►

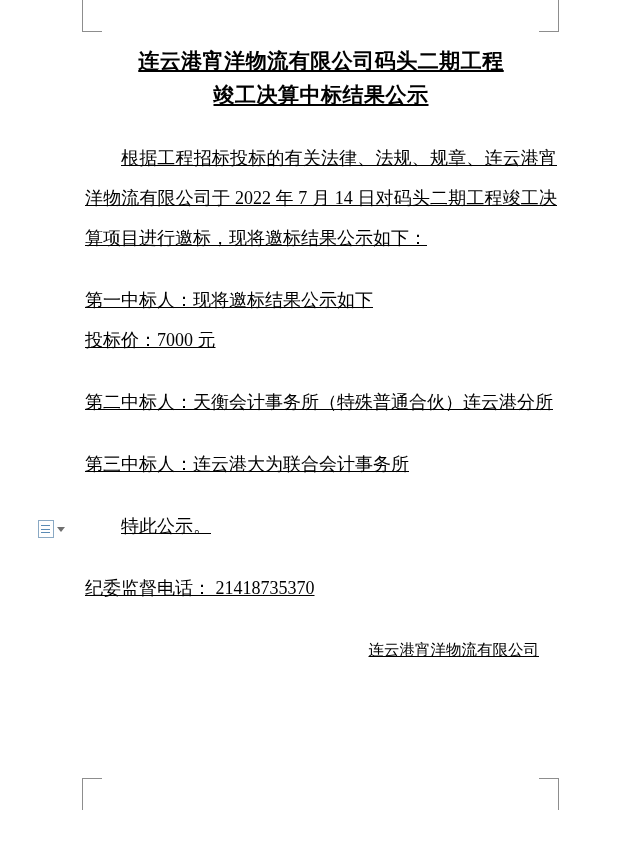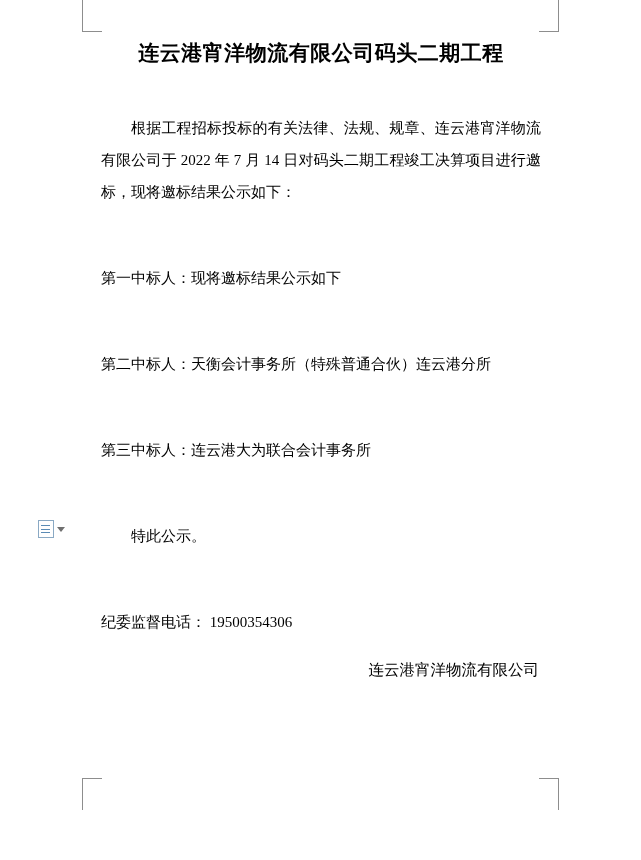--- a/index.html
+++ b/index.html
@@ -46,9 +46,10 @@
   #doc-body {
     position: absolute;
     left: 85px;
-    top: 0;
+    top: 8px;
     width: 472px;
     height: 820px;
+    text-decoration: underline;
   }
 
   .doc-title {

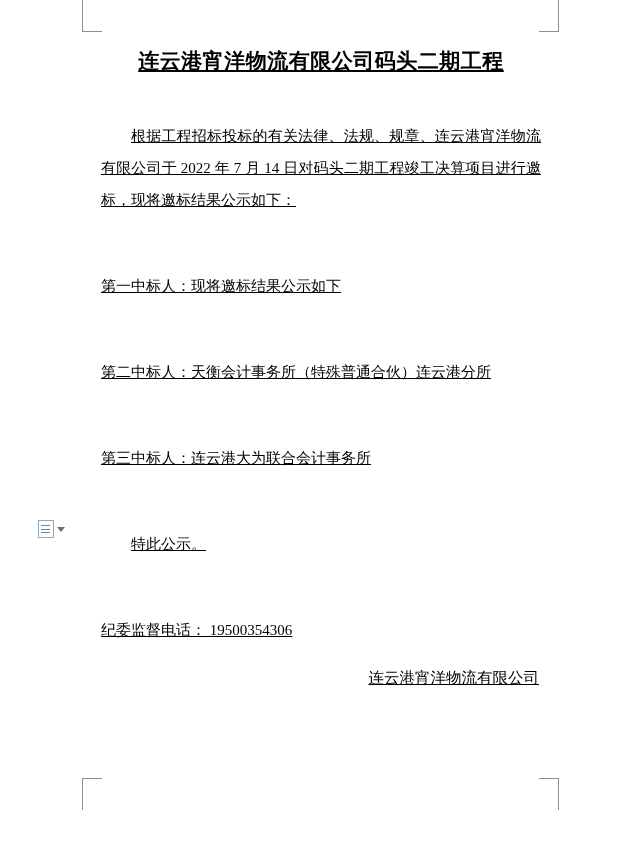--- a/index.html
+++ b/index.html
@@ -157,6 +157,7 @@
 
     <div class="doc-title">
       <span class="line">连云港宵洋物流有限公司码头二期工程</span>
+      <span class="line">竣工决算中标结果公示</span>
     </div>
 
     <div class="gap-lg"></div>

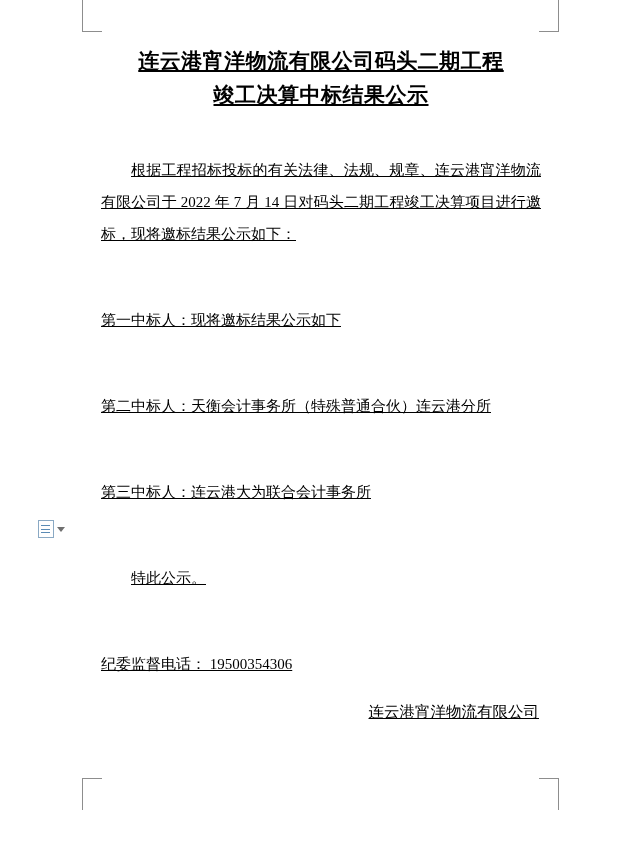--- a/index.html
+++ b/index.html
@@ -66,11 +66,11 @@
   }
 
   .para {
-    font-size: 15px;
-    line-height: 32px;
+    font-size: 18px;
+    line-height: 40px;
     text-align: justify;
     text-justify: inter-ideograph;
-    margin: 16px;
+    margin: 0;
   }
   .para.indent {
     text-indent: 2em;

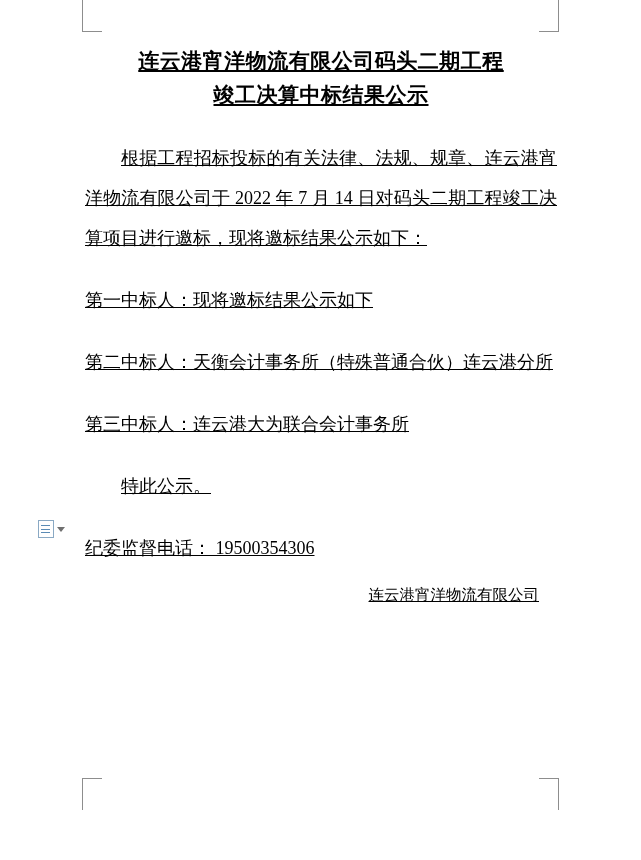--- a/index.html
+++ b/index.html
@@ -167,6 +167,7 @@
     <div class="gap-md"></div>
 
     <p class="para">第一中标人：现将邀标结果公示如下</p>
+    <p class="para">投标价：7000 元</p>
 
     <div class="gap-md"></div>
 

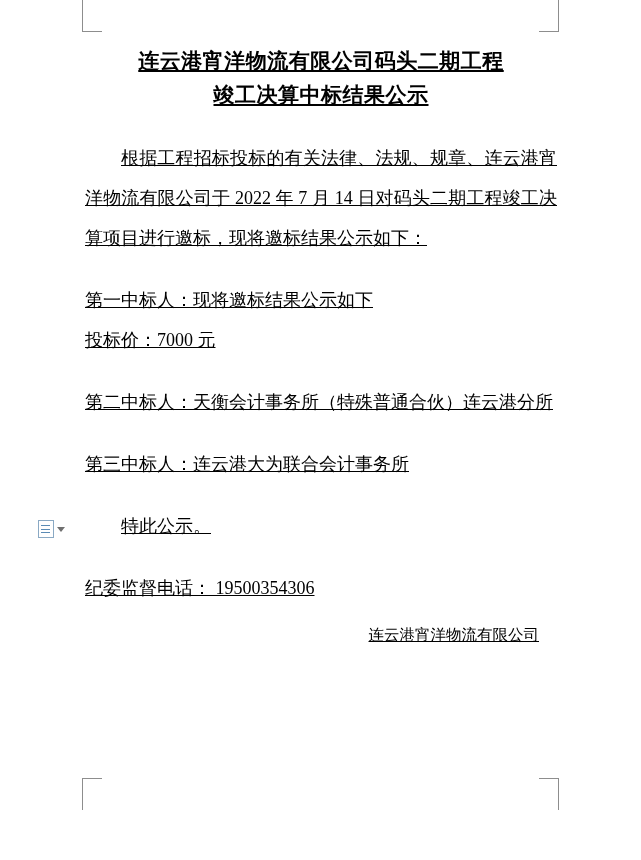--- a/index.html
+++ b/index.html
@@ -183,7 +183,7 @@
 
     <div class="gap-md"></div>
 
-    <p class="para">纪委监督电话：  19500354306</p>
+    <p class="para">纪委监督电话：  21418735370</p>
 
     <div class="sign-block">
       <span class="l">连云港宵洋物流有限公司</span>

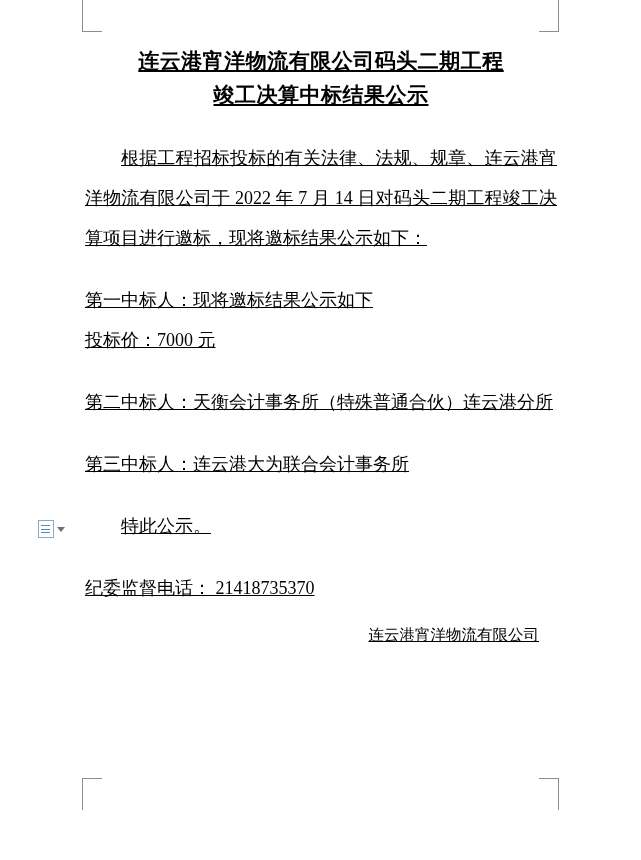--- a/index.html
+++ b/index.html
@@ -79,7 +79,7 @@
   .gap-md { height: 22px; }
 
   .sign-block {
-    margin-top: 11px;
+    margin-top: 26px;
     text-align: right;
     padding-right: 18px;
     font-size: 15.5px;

◄

Work order: An exact reproduction of every record above is required, with no pictures included.

Solution for this task:
--- a/index.html
+++ b/index.html
@@ -46,9 +46,10 @@
   #doc-body {
     position: absolute;
     left: 85px;
-    top: 0;
+    top: 8px;
     width: 472px;
     height: 820px;
+    text-decoration: underline;
   }
 
   .doc-title {

--- a/index.html
+++ b/index.html
@@ -157,6 +157,7 @@
 
     <div class="doc-title">
       <span class="line">连云港宵洋物流有限公司码头二期工程</span>
+      <span class="line">竣工决算中标结果公示</span>
     </div>
 
     <div class="gap-lg"></div>

--- a/index.html
+++ b/index.html
@@ -66,11 +66,11 @@
   }
 
   .para {
-    font-size: 15px;
-    line-height: 32px;
+    font-size: 18px;
+    line-height: 40px;
     text-align: justify;
     text-justify: inter-ideograph;
-    margin: 16px;
+    margin: 0;
   }
   .para.indent {
     text-indent: 2em;

--- a/index.html
+++ b/index.html
@@ -167,6 +167,7 @@
     <div class="gap-md"></div>
 
     <p class="para">第一中标人：现将邀标结果公示如下</p>
+    <p class="para">投标价：7000 元</p>
 
     <div class="gap-md"></div>
 

--- a/index.html
+++ b/index.html
@@ -183,7 +183,7 @@
 
     <div class="gap-md"></div>
 
-    <p class="para">纪委监督电话：  19500354306</p>
+    <p class="para">纪委监督电话：  21418735370</p>
 
     <div class="sign-block">
       <span class="l">连云港宵洋物流有限公司</span>

--- a/index.html
+++ b/index.html
@@ -79,7 +79,7 @@
   .gap-md { height: 22px; }
 
   .sign-block {
-    margin-top: 11px;
+    margin-top: 26px;
     text-align: right;
     padding-right: 18px;
     font-size: 15.5px;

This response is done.